The pressure of natural selection cannot be the reason for the preservation of mutations that ensure longevity, since it is primarily aimed at the survival of the fittest individuals of childbearing age and loses its significance as the body ages and loses its ability to reproduce. Mechanisms that ensure a shift in metabolism towards protecting and maintaining cell viability could appear as a result of the selection of individuals capable of experiencing unfavorable periods for life with the least losses. An increase in life expectancy (including on the scale of the evolution of the living) may be a kind of "side effect" provided by these mechanisms to slow down the wear and tear of the metabolic systems of the body.
Target of rapamycin (target of rapamycin, TOR)
TOR kinase is the most important sensor of amino acids and other nutrients, stimulating the growth of the body and blocking autophagy and other mechanisms of waste disposal in conditions of abundance of food. Suppression of the activity of the TOR-mediated mechanism increases resistance to environmental factors and increases the life expectancy of many organisms (Fig. 1, 2). However, at least in C.elegans, suppression of TOR activity prolongs life independently of DAF-16/FOXO3 transcription factors, which indicates the absence of a relationship between it and insulin-mediated and IGF-1 signaling mechanism.
As in the case of the previously described signaling mechanism regulated by insulin and IGF-1, changes in the work of transcription factors are necessary for the manifestation of reduced TOR activity on life expectancy. This statement applies at least to roundworms (PHA-4/FOXA transcription factor) and yeast. When nutrients enter the body, TOR stimulates translation, and vice versa, in conditions of a low-calorie diet, the activity of TOR and, accordingly, translation decreases, which prolongs the life of yeast, roundworms, fruit flies and mice.
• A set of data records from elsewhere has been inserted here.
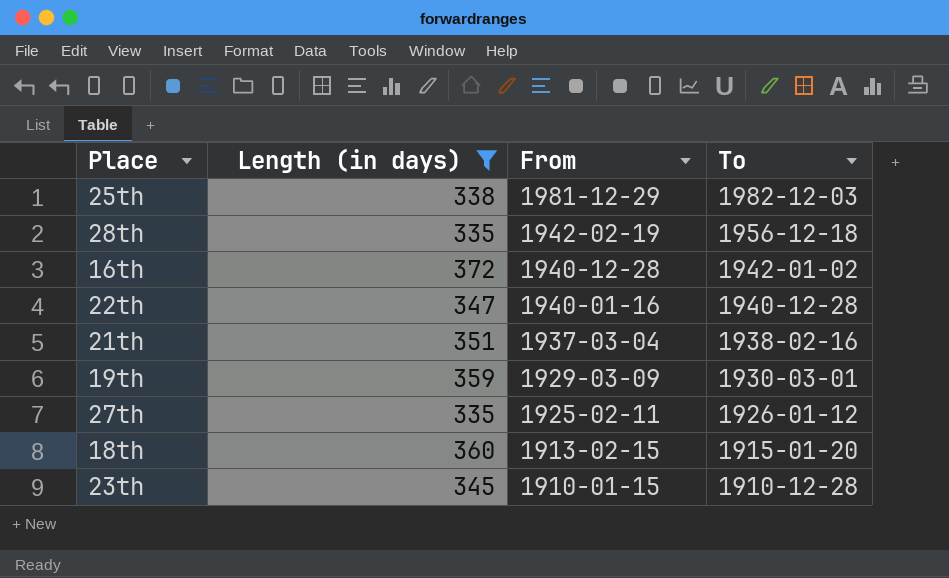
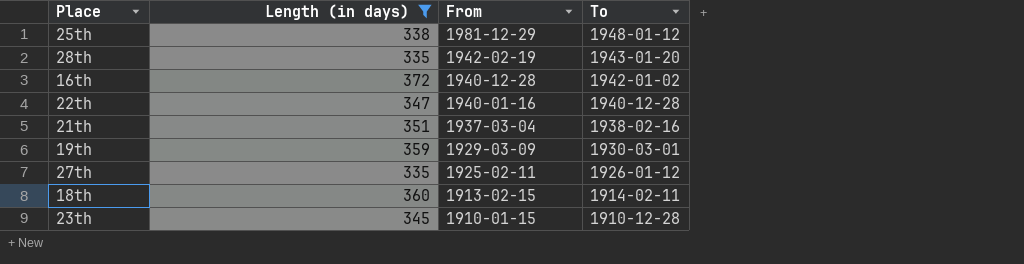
25th | To: 1982-12-03 -> 1948-01-12
28th | To: 1956-12-18 -> 1943-01-20
18th | To: 1915-01-20 -> 1914-02-11

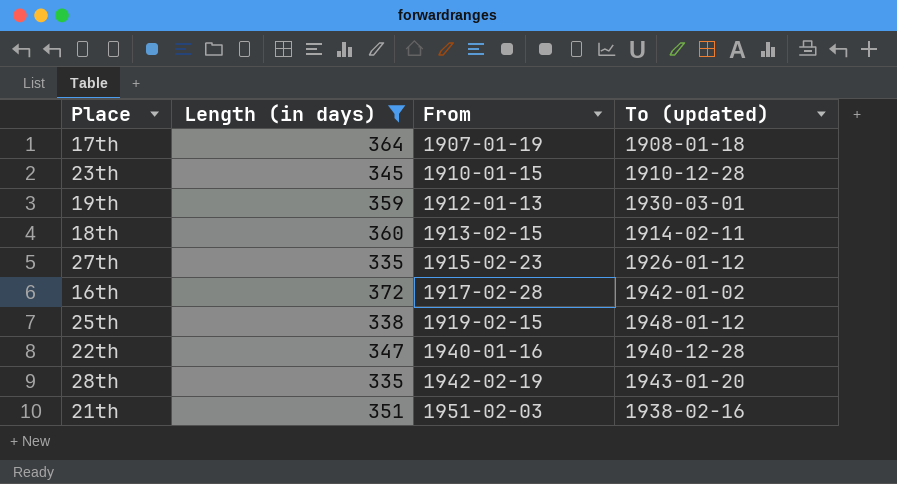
row order: From descending -> From ascending
column name: To -> To (updated)
row 17th: none -> 364 | 1907-01-19 | 1908-01-18
19th | From: 1929-03-09 -> 1912-01-13
27th | From: 1925-02-11 -> 1915-02-23
16th | From: 1940-12-28 -> 1917-02-28
25th | From: 1981-12-29 -> 1919-02-15
21th | From: 1937-03-04 -> 1951-02-03

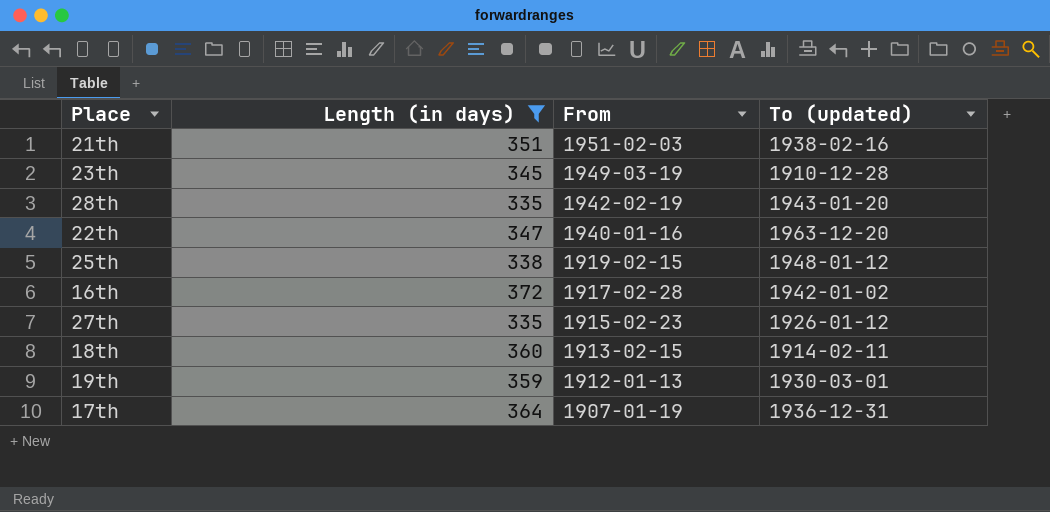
row order: From ascending -> From descending
23th | From: 1910-01-15 -> 1949-03-19
22th | To (updated): 1940-12-28 -> 1963-12-20
17th | To (updated): 1908-01-18 -> 1936-12-31

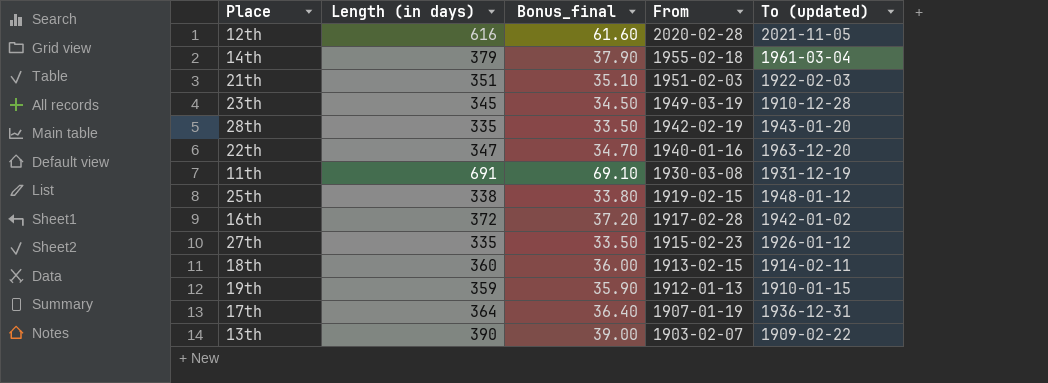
filter: Length (in days) <= 372 -> none
column Bonus_final | formula: none -> [Length (in days)] * 0.1
21th | To (updated): 1938-02-16 -> 1922-02-03
19th | To (updated): 1930-03-01 -> 1910-01-15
Suppression of translation by other mechanisms also increases the lifespan of yeast, roundworms and fruit flies.
Suppression of TOR activity also stimulates autophagy, which is a necessary condition for increasing life expectancy, at least in roundworms and fruit flies. In this case, intermediate mechanisms can stimulate autophagy – for example, in roundworms, the transcription factor PHA-4/FOXA is involved in this.
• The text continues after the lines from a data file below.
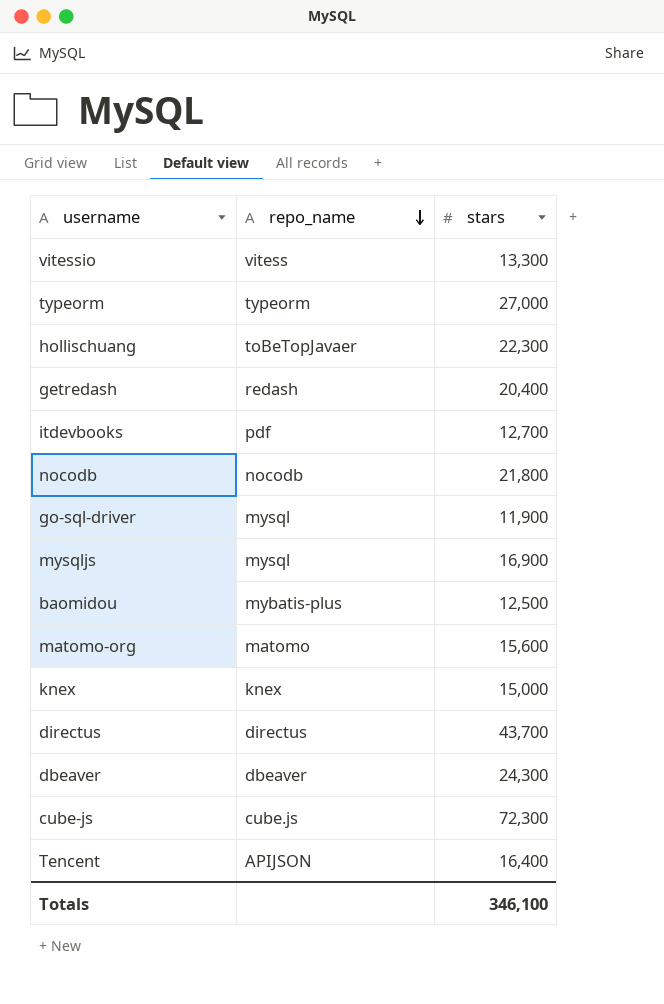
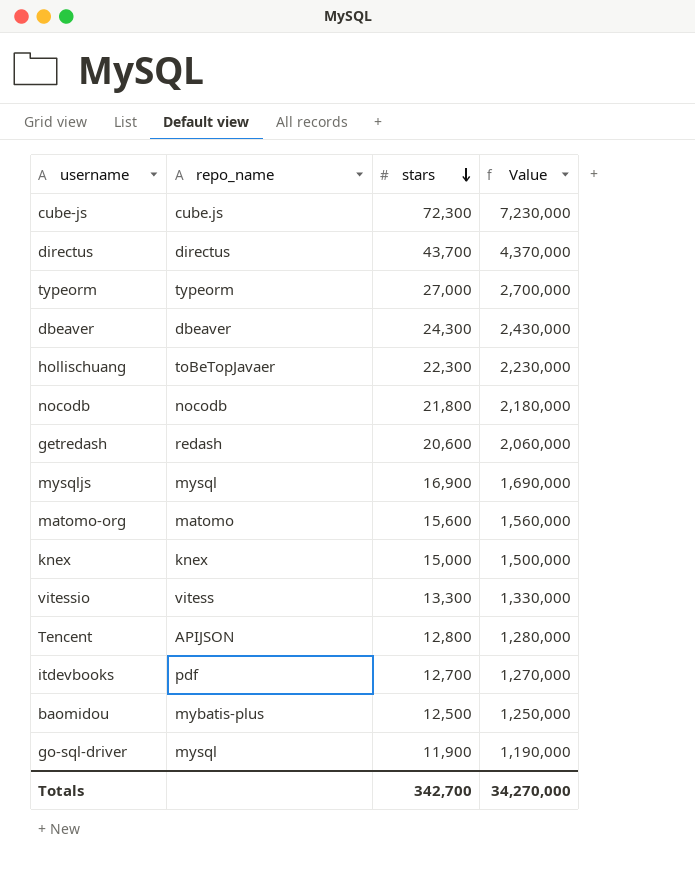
row order: repo_name descending -> stars descending
column Value | formula: none -> [stars] * 100
getredash | stars: 20,400 -> 20,600
Tencent | stars: 16,400 -> 12,800
Totals | stars: 346,100 -> 342,700

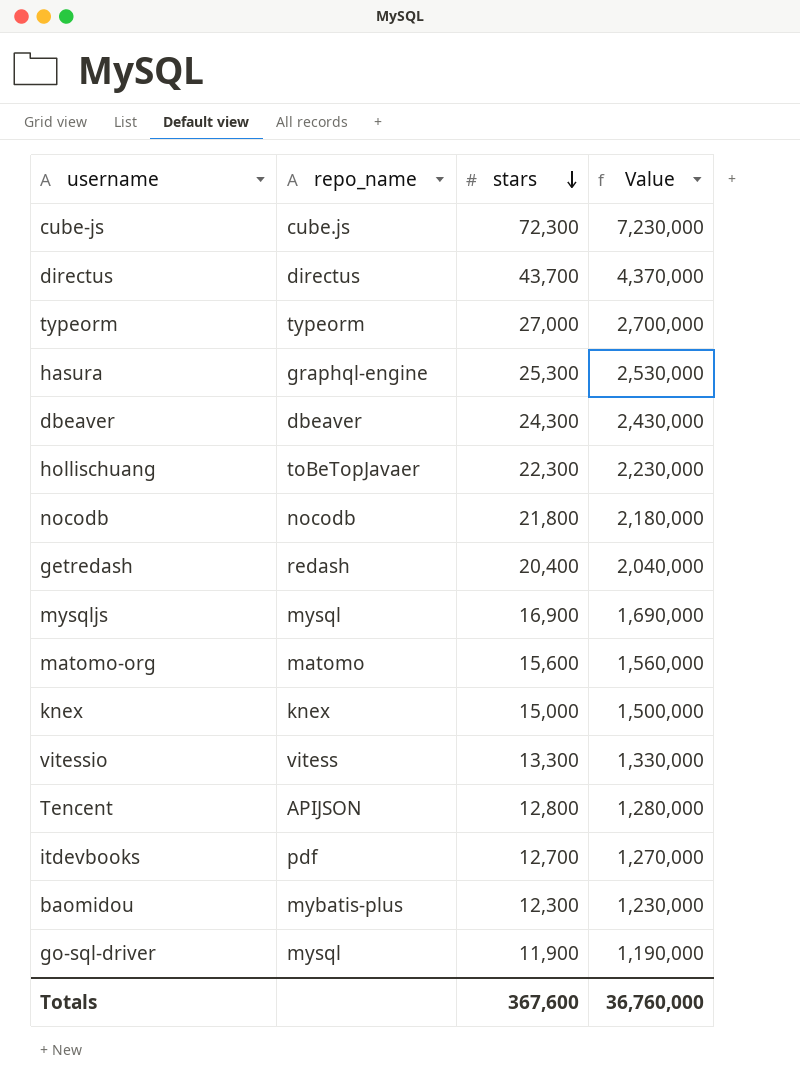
row hasura: none -> graphql-engine | 25,300 | 2,530,000
getredash | stars: 20,600 -> 20,400
getredash | Value: 2,060,000 -> 2,040,000
baomidou | stars: 12,500 -> 12,300
baomidou | Value: 1,250,000 -> 1,230,000
Totals | stars: 342,700 -> 367,600
Totals | Value: 34,270,000 -> 36,760,000

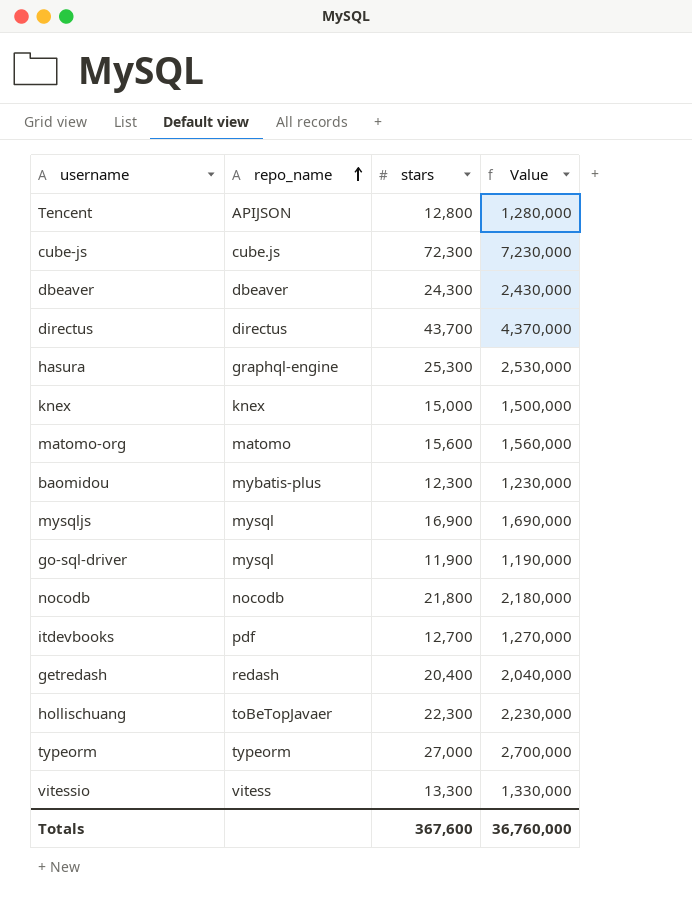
row order: stars descending -> repo_name ascending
Of all the mechanisms for registering nutrients entering the body, the TOR-mediated signaling mechanism has the most pronounced relationship with the processes triggered by fasting. The physiological effects of suppressing TOR activity are similar to the effects of a low-calorie diet, which does not cause a further increase in the lifespan of yeast, roundworms and fruit flies, in which TOR activity is suppressed in the body.
Reducing the amount of the amino acid methionine in the diet of mammals and protein in the diet of fruit flies increases the lifespan of these organisms. It is possible that different types of diets trigger different mechanisms aimed at protecting cells and, as a result, increasing life expectancy. Apparently, a low-carb diet suppresses the signaling mechanism mediated by insulin and IGF-1, and a decrease in the amount of amino acids in the diet suppresses the activity of TOR. Perhaps in the future, scientists will find a recipe for an optimal diet of longevity and health.
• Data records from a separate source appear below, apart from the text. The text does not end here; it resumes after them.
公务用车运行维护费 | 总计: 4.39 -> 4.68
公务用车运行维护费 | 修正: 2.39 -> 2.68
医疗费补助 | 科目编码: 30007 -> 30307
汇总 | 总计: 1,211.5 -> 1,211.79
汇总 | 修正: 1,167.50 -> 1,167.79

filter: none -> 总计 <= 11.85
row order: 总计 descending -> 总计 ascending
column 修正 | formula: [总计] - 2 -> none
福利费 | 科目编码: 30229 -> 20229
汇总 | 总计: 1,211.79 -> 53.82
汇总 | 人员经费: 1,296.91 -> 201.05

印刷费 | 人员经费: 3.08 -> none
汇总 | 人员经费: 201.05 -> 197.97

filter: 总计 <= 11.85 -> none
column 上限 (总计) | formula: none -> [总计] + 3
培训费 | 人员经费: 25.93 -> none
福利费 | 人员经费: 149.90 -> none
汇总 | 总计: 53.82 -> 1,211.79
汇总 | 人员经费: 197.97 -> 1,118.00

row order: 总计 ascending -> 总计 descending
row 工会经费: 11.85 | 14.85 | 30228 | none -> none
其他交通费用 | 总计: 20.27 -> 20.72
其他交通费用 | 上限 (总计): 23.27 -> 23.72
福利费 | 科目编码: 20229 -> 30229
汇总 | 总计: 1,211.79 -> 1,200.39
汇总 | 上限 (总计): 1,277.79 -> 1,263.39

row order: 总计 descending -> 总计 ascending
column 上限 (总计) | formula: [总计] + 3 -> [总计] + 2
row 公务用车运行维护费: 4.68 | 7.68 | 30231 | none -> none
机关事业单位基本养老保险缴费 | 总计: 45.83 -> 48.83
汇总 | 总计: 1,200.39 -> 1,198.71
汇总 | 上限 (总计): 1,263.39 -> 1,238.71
Adenosine Monophosphate kinase
The enzyme AMP kinase is a sensor of nutrients and energy that activates catabolism (reactions associated with the breakdown of substances, their oxidation and excretion of decay products from the body) and suppresses anabolism (the opposite process of synthesis and assimilation of substances) with an increase in the intracellular ratio of AMP/ATP energy carrier molecules. An increase in the expression of AMP kinase prolongs the life of C.elegans, and the antidiabetic drug metformin activating this enzyme prolongs the life of mice. AMP kinase is also involved in the realization of the effects of life-extending mutations that reduce the activity of the insulin- and IGF-1-mediated signaling mechanism, but its role in this process is unclear.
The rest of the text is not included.